AWS s3 cache

Hi folks, I have Orthanc 1.7 installed on vmware, Im using the s3 plugin (the one not from osimis). Users use Osirix, is there a way to manage a cache so that when users retrieve studies from Osirix, it is a little faster? what is the best approach?

Note: at the moment I cant have Orthanc installed on ec2.

Thanks a lot!

Hello,

Well, S3 is obviously limited the bandwidth of your network connection.

You could consider setting the “StorageCompression” configuration option to “true” in order to divide the size of the stored DICOM instances by roughly a 2 factor, which should in turn speed up network transfers:
https://book.orthanc-server.com/users/configuration.html

Also, give a try to the two S3 plugins that are currently available, as they might have different performance:
https://github.com/radpointhq/orthanc-s3-storage

https://book.orthanc-server.com/plugins/object-storage.html

More evolved solutions could be envisioned, such as using 2 Orthanc servers: The radiology workstations would connect to an Orthanc server “A” that stores data on a local drive and that would act as the cache; This first Orthanc server would be fed by a second Orthanc server “B” that stores the full database and that would use S3. The cache Orthanc server “A” would have a capacity limited by e.g. the “MaximumStorageSize” configuration option.

The prefetching strategy that would bring DICOM instances from Orthanc “B” to Orthanc “A” would be implemented by an automated script and/or by a Web application that uses the REST API of Orthanc (this strategy is evidently highly dependent on your very specific workflow):
https://book.orthanc-server.com/users/rest.html

HTH,
Sébastien-

This is not completely related, but just a general questions about using the S3 plugins and Amazon S3 storage. I signed up for a free account just to try the S3 plug-ins and also found the pricing calculator:

https://calculator.aws/#/

As just an educated guess I put 200 GB per month of data to store , 200 GB inbound per month and 2TB outbound per month and came up with an estimate of about 2300.USD per year.

I’ve never used S3 services before, but does that seem about correct if we generate 200 GB of data per month and expect that to be accessed 10x per study, such that we’d have 2.4TB total by the end of the year. I take it that Amazon pretty much guarantees not losing any data ?

I’d actually like to hear how people implement that. It seems like it would be nice to be able to just archive everything everything on an S3 service (a mirror) and then also have a working server sort of like Sébastien mentions that can be periodically trimmed with a feature to fetch studies from the S3 archive when needed. I take it you can have 2 instances of Orthanc running on the same local server on the intranet and automatically route studies from Server A to Server B when they are stored so Server B can be a permanent long term archive ? It does start to get a little pricey since you can get a pretty decent rack server for $5000.00.
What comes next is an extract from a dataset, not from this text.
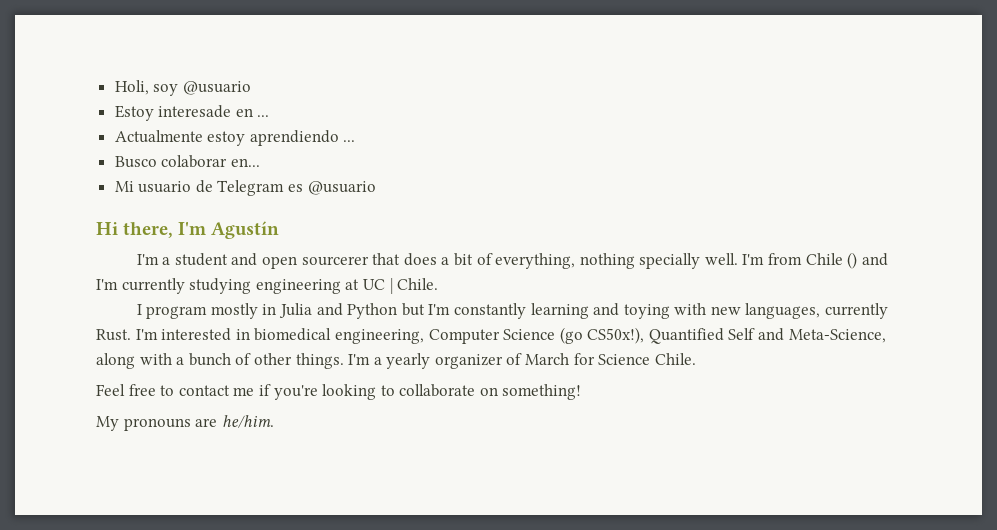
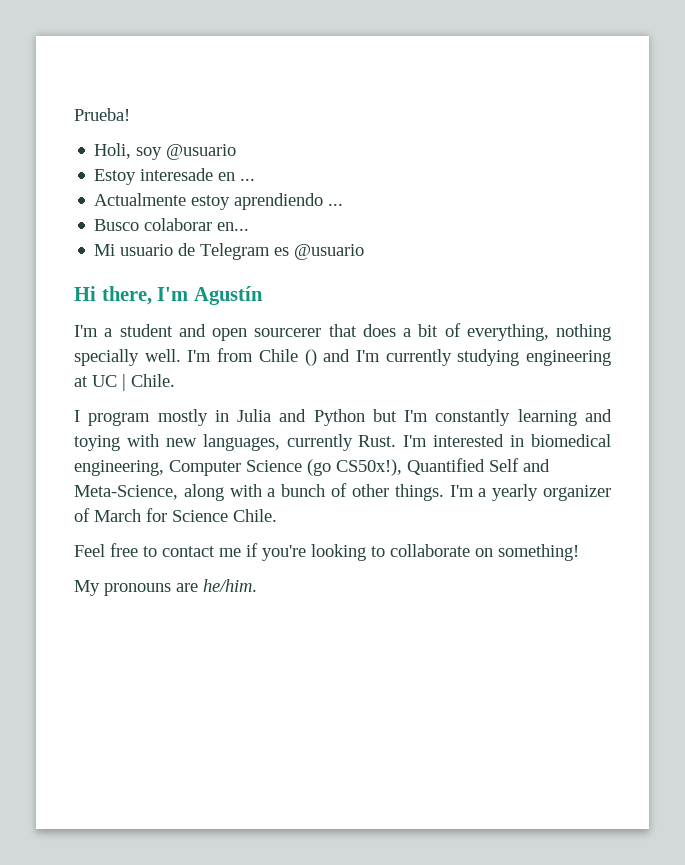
(114, 87) none -> [74,108,130,121] Prueba! //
As I am not a sales representative from Amazon, and as the Orthanc project is not actively supported by Amazon, I won’t personally answer such questions.

Sébastien-

Whatever storage backend you use, whether it’s a filesystem, database, S3 or something else, there are a couple of things to consider when calculating the total cost, which you touched on:

Firstly, how critical is the data to you? If you’re hosting locally you may want to use RAID or similar. If you’re using a cloud provider, you can usually select the degree of redundancy, or “durability”. If this is not the source of truth, but only used as a convenience, and you can easily access backups elsewhere, you can elect to use a storage class/medium with less redundancy.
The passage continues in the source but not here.